Bezier Curves and Acceleration

Question

So I'm working on a program that graphs a bezier curve by manipulating the control points. This curve represents the velocity of something over time; I also want the option manipulate it all in terms of acceleration in respect to that velocity. My initial thought was to take the derivative of the bezier curve function and plot that with the same control points.

In my program it works, however I think the math doesn't really do what I want. This nice article has helped me on the math so far, but the problem I'm facing is that the derivative curve is simply "off."

The graphs below are velocity on the Y axis and time on the X axis.

Here's what the graph looks like with my bezier function:

Now, the derivative of that looks like this...

I'm not sure if my math is off, or if that's simply what the derivative of the bezier function actually does. But, what I really want to do is take my bezier curve and draw the rate of change over the same domain. However, the derivative seems to take it out of the domain (when you see my graphs below you'll see how the derivative changes the scope).

What can I do to extrapolate the data I'm looking for from this curve (turning velocity over time with a bezier function into acceleration over time)?

Here's the code where I'm drawing the point of the graph (it is calculating the curve from 0 to 1 and drawing a point there). I subract an extra 1 with n (the number of control points) as I calculate in an extra 1 at some point in the code above to be more efficient elsewhere:

Bezier function:

position $+=$ linearCombination$(n - 1, z) \cdot$ Mathf.Pow$((1.0f - t), n - 1 - z) \cdot$ Mathf.Pow$(t, z) \cdot$ controls[$z$].position;

Derivative:

position $+=$ linearCombination$( n - 2, z ) \cdot$ Mathf.Pow$(1.0f - t, n - 2 - z) \cdot$ Mathf.Pow $(t, z) \cdot (n - 1) \cdot$ (controls[$z + 1$].position - controls[$z$].position );

Answer 1

It depends what you're graphing.

The buttons on the left of your image say "xCurve, yCurve, zCurve", and this suggests that you have a 3D curve, and you are graphing one of the coordinates ($x$) versus a time parameter, $t$.

If so, the graph of the derivative is certainly wrong. It should have the value $0$ when the abscissa (the horizontal axis value, the $t$-value) is around 17 or 53.

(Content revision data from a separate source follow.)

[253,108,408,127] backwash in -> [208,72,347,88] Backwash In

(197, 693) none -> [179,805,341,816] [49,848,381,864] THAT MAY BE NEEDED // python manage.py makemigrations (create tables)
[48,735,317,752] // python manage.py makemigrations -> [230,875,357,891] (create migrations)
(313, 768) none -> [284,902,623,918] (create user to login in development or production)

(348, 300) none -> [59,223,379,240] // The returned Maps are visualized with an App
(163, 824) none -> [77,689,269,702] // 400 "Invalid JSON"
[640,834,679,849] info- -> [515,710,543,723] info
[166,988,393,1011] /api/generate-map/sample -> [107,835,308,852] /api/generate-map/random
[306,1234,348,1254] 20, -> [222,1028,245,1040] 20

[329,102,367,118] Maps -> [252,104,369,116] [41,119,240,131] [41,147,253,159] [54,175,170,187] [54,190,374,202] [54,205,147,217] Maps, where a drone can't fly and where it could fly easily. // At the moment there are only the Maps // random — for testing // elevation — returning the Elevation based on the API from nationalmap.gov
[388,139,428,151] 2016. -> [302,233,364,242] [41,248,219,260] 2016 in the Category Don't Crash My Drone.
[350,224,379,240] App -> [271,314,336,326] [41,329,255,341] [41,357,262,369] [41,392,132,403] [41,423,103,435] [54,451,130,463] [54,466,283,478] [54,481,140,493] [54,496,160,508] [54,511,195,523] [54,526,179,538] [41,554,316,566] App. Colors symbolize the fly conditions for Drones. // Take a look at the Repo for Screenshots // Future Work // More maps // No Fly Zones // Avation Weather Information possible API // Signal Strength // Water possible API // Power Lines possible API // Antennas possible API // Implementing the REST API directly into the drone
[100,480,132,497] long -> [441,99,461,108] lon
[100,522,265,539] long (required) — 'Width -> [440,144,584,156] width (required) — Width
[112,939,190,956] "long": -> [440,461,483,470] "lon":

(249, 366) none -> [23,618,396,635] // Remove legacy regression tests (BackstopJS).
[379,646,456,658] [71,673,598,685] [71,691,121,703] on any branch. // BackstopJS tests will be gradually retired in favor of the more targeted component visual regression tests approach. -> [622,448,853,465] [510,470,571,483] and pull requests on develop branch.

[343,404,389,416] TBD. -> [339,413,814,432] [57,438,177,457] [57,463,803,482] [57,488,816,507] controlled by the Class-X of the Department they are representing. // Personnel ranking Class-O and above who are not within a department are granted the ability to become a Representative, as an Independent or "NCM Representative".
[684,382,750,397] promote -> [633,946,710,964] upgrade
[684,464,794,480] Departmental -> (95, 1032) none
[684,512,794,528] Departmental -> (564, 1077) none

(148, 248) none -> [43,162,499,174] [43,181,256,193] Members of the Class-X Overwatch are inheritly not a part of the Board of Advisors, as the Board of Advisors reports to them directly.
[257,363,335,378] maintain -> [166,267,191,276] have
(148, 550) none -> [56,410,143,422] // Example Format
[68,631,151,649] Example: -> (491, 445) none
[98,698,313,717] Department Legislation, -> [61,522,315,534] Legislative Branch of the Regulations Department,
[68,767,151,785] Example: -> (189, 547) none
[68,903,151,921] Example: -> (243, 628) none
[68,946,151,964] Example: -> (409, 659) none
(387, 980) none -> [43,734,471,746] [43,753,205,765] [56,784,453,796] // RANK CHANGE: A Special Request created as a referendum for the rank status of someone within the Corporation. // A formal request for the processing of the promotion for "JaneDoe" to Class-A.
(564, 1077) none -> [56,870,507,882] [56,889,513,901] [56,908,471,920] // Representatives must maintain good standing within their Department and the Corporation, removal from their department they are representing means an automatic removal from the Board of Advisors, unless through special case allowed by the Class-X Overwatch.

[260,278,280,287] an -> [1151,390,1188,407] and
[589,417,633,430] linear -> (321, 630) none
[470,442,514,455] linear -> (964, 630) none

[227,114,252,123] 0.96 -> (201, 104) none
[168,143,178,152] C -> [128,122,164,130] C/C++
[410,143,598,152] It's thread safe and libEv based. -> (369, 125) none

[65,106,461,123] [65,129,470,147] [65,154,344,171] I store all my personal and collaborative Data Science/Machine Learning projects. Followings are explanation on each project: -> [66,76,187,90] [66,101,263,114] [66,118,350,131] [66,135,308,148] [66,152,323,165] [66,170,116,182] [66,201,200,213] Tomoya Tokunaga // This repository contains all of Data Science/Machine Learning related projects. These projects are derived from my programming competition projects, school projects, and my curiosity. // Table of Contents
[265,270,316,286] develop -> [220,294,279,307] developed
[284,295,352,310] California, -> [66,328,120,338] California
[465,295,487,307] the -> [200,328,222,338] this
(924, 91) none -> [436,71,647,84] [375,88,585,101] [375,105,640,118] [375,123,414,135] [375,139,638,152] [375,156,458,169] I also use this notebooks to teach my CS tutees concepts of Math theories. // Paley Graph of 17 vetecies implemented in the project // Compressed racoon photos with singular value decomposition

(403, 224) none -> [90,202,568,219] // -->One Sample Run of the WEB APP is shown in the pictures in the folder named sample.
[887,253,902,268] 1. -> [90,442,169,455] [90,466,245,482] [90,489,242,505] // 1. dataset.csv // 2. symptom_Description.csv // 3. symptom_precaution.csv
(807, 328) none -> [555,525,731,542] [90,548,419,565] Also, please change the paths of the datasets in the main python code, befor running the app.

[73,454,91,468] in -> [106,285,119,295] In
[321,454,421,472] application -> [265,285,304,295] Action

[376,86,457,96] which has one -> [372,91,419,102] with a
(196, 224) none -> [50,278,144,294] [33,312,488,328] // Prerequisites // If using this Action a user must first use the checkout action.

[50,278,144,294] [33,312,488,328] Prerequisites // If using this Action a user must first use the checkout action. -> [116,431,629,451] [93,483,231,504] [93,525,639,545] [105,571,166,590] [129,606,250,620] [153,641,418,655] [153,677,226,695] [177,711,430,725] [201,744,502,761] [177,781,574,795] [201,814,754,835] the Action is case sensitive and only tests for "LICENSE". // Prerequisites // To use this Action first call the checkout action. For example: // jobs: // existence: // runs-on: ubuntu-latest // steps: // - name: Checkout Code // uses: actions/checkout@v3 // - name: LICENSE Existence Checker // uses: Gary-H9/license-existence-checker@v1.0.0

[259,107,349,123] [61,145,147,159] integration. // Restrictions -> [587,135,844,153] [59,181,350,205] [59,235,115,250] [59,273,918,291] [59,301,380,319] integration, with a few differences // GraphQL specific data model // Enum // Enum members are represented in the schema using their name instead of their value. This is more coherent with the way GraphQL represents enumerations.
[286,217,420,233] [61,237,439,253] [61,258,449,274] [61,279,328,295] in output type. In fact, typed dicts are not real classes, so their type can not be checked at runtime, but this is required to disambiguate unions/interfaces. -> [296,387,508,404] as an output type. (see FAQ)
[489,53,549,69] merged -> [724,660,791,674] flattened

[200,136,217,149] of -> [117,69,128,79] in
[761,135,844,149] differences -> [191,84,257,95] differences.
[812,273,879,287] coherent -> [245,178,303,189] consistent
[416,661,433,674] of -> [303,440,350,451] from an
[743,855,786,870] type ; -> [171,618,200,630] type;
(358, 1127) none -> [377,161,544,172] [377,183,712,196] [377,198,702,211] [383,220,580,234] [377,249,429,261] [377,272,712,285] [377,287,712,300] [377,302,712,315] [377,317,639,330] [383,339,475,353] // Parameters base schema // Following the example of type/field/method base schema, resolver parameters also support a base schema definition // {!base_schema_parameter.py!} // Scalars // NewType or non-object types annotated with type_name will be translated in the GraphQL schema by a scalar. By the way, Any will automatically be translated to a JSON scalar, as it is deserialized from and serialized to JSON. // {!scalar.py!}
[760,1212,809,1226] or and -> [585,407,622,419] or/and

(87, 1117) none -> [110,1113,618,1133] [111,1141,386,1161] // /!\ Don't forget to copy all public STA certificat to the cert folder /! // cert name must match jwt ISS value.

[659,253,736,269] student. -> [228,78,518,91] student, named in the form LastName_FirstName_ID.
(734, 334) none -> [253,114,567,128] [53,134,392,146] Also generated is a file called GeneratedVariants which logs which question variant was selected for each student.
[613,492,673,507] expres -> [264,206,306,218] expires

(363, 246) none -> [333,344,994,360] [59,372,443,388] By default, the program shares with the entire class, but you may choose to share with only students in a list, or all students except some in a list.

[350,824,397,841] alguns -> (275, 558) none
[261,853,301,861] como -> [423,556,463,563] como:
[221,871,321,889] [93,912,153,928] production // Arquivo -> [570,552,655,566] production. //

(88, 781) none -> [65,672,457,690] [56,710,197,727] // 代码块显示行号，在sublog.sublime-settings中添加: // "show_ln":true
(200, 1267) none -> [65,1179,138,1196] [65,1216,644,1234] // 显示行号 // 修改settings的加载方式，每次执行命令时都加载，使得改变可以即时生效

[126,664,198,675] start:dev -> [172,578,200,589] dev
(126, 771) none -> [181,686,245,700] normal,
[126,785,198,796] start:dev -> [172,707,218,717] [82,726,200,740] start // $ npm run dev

On the other hand, your graphs don't look like "$x$ versus $t$" graphs, they look like "$(x,y)$ versus $t$" graphs. If this is the case, then your results might well be correct (though undesirable). See below for details.

Let's start from the beginning with a nice simple notation:

Suppose $P(t)$ is a cubic Bezier, with control points $A$, $B$, $C$, $D$. Then its equation is:

$$P(t) = (1-t)^3A + 3t(1-t)^2B + 3t^2(1-t)C + t^3D \quad (0 \le t \le 1) $$

Then the derivative curve is a quadratic (degree 2) curve, and its control points are $3(B-A)$, $3(C-B)$, $3(D-C)$, so it's equation is:

$$Q(t) = 3(1-t)^2(B-A) + 6t(1-t)(C-B) + 3t^2(D-C) \quad (0 \le t \le 1) $$

All of this applies regardless of whether $A$, $B$, $C$, $D$ are $x$ values or $(x,y)$ values.

If you want to draw "$x$ versus $t$" graphs, then drawing $P$ and $Q$ together on the same graph should be straightforward.

If you want to draw "$(x,y)$ versus $t$" graphs, then putting both $P$ and $Q$ on the same graph is more problematic. Suppose the control points $A$, $B$, $C$, $D$ were a great distance from the origin, but fairly close to each other. Then $B-A$, $C-B$, $D-C$ would be small, so the $Q$ curve would be close to the origin -- far away from the $P$ curve. In your case, it looks like (roughly) $A = (0,0)$ and $B=(32,12)$, so the first control point of the derivative curve $Q$ is $3(B-A) = (96,36)$, which is off the charts. Your derivative graph is clipped, so the end-points of the curve are not visible, which makes it harder to say whether or not it's correct. At least it looks like a parabola, though, which is correct (Bezier curves of degree 2 are parabolas).

These notes might help. Section 2.5 discusses derivatives, and there's a picture showing how the derivative curve relates to the original one (for the xy-vs-t case). Section 2.12 talks about the x-vs-t type of curve (which is variously referred to as a real-valued, explicit, or non-parametric Bezier curve).